+++ DATA EXTRACTS

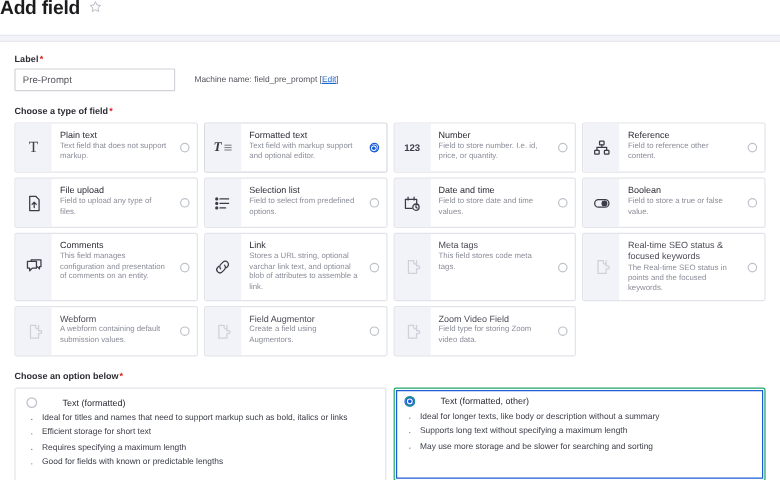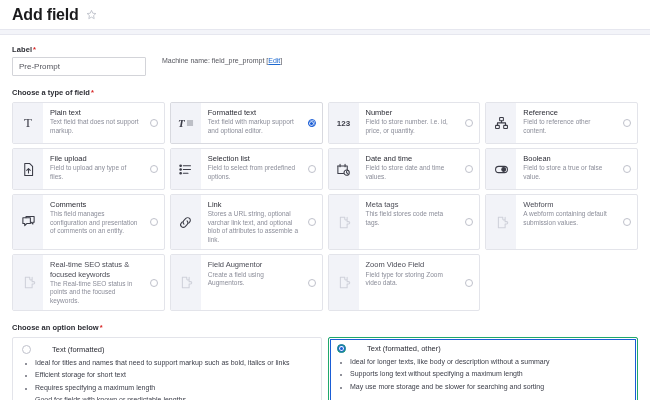--- a/index.html
+++ b/index.html
@@ -10,22 +10,22 @@
     background: #ffffff;
     font-family: "Liberation Sans", sans-serif;
     color: #222330;
   }
 
   
   .page-header {
     height: 29px;
     background: #ffffff;
     display: flex;
-    align-items: center;
-    padding: 0 12px;
+    align-items: flex-start;
+    padding: 0 0;
   }
   .page-title {
     font-size: 16px;
     font-weight: bold;
     letter-spacing: -0.2px;
     color: #1b1b1d;
     line-height: 1;
   }
   .star-icon {
     margin-left: 7px;
@@ -45,21 +45,21 @@
 
   .field-label {
     font-size: 7.5px;
     font-weight: bold;
     color: #2c2d34;
     margin-bottom: 3px;
     letter-spacing: 0.1px;
   }
   .req { color: #d72222; font-weight: bold; margin-left: 1px; }
 
-  .label-row { display: flex; }
+  .label-row { display: flex; align-items: center; }
   .text-input {
     width: 134px;
     height: 19px;
     border: 1px solid #d3d4d9;
     border-radius: 1px;
     background: #fff;
     font-family: "Liberation Sans", sans-serif;
     font-size: 8px;
     color: #55565e;
     padding: 0 6px;
@@ -404,36 +404,36 @@
           <span class="radio"></span>
         </div>
       </div>
       <div class="type-card">
         <div class="card-icon muted">
           <svg width="15" height="15" viewBox="0 0 24 24" fill="none" stroke="#cfd1da" stroke-width="1.7" stroke-linecap="round" stroke-linejoin="round">
             <path d="M7 3.5h7v2.6a1.9 1.9 0 1 0 3.8 0V3.5h0v7.1h2.3a1.9 1.9 0 1 1 0 3.8h-2.3v6.1H7z"></path>
           </svg>
         </div>
         <div class="card-body">
-          <div class="card-title dim">Webform</div>
-          <div class="card-desc">A webform containing default submission values.</div>
+          <div class="card-title dim">Real-time SEO status &amp; focused keywords</div>
+          <div class="card-desc">The Real-time SEO status in points and the focused keywords.</div>
         </div>
         <div class="card-radio">
           <span class="radio"></span>
         </div>
       </div>
       <div class="type-card">
         <div class="card-icon muted">
           <svg width="15" height="15" viewBox="0 0 24 24" fill="none" stroke="#cfd1da" stroke-width="1.7" stroke-linecap="round" stroke-linejoin="round">
             <path d="M7 3.5h7v2.6a1.9 1.9 0 1 0 3.8 0V3.5h0v7.1h2.3a1.9 1.9 0 1 1 0 3.8h-2.3v6.1H7z"></path>
           </svg>
         </div>
         <div class="card-body">
-          <div class="card-title dim">Real-time SEO status &amp; focused keywords</div>
-          <div class="card-desc">The Real-time SEO status in points and the focused keywords.</div>
+          <div class="card-title dim">Webform</div>
+          <div class="card-desc">A webform containing default submission values.</div>
         </div>
         <div class="card-radio">
           <span class="radio"></span>
         </div>
       </div>
       <div class="type-card">
         <div class="card-icon muted">
           <svg width="15" height="15" viewBox="0 0 24 24" fill="none" stroke="#cfd1da" stroke-width="1.7" stroke-linecap="round" stroke-linejoin="round">
             <path d="M7 3.5h7v2.6a1.9 1.9 0 1 0 3.8 0V3.5h0v7.1h2.3a1.9 1.9 0 1 1 0 3.8h-2.3v6.1H7z"></path>
           </svg>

++++++

» **WHAT IS BEING ASKED**: An exact copy of every entry above is required, without the pictures.

» **RESULT OF THIS TASK**:
--- a/index.html
+++ b/index.html
@@ -10,22 +10,22 @@
     background: #ffffff;
     font-family: "Liberation Sans", sans-serif;
     color: #222330;
   }
 
   
   .page-header {
     height: 29px;
     background: #ffffff;
     display: flex;
-    align-items: center;
-    padding: 0 12px;
+    align-items: flex-start;
+    padding: 0 0;
   }
   .page-title {
     font-size: 16px;
     font-weight: bold;
     letter-spacing: -0.2px;
     color: #1b1b1d;
     line-height: 1;
   }
   .star-icon {
     margin-left: 7px;
@@ -45,21 +45,21 @@
 
   .field-label {
     font-size: 7.5px;
     font-weight: bold;
     color: #2c2d34;
     margin-bottom: 3px;
     letter-spacing: 0.1px;
   }
   .req { color: #d72222; font-weight: bold; margin-left: 1px; }
 
-  .label-row { display: flex; }
+  .label-row { display: flex; align-items: center; }
   .text-input {
     width: 134px;
     height: 19px;
     border: 1px solid #d3d4d9;
     border-radius: 1px;
     background: #fff;
     font-family: "Liberation Sans", sans-serif;
     font-size: 8px;
     color: #55565e;
     padding: 0 6px;
@@ -404,36 +404,36 @@
           <span class="radio"></span>
         </div>
       </div>
       <div class="type-card">
         <div class="card-icon muted">
           <svg width="15" height="15" viewBox="0 0 24 24" fill="none" stroke="#cfd1da" stroke-width="1.7" stroke-linecap="round" stroke-linejoin="round">
             <path d="M7 3.5h7v2.6a1.9 1.9 0 1 0 3.8 0V3.5h0v7.1h2.3a1.9 1.9 0 1 1 0 3.8h-2.3v6.1H7z"></path>
           </svg>
         </div>
         <div class="card-body">
-          <div class="card-title dim">Webform</div>
-          <div class="card-desc">A webform containing default submission values.</div>
+          <div class="card-title dim">Real-time SEO status &amp; focused keywords</div>
+          <div class="card-desc">The Real-time SEO status in points and the focused keywords.</div>
         </div>
         <div class="card-radio">
           <span class="radio"></span>
         </div>
       </div>
       <div class="type-card">
         <div class="card-icon muted">
           <svg width="15" height="15" viewBox="0 0 24 24" fill="none" stroke="#cfd1da" stroke-width="1.7" stroke-linecap="round" stroke-linejoin="round">
             <path d="M7 3.5h7v2.6a1.9 1.9 0 1 0 3.8 0V3.5h0v7.1h2.3a1.9 1.9 0 1 1 0 3.8h-2.3v6.1H7z"></path>
           </svg>
         </div>
         <div class="card-body">
-          <div class="card-title dim">Real-time SEO status &amp; focused keywords</div>
-          <div class="card-desc">The Real-time SEO status in points and the focused keywords.</div>
+          <div class="card-title dim">Webform</div>
+          <div class="card-desc">A webform containing default submission values.</div>
         </div>
         <div class="card-radio">
           <span class="radio"></span>
         </div>
       </div>
       <div class="type-card">
         <div class="card-icon muted">
           <svg width="15" height="15" viewBox="0 0 24 24" fill="none" stroke="#cfd1da" stroke-width="1.7" stroke-linecap="round" stroke-linejoin="round">
             <path d="M7 3.5h7v2.6a1.9 1.9 0 1 0 3.8 0V3.5h0v7.1h2.3a1.9 1.9 0 1 1 0 3.8h-2.3v6.1H7z"></path>
           </svg>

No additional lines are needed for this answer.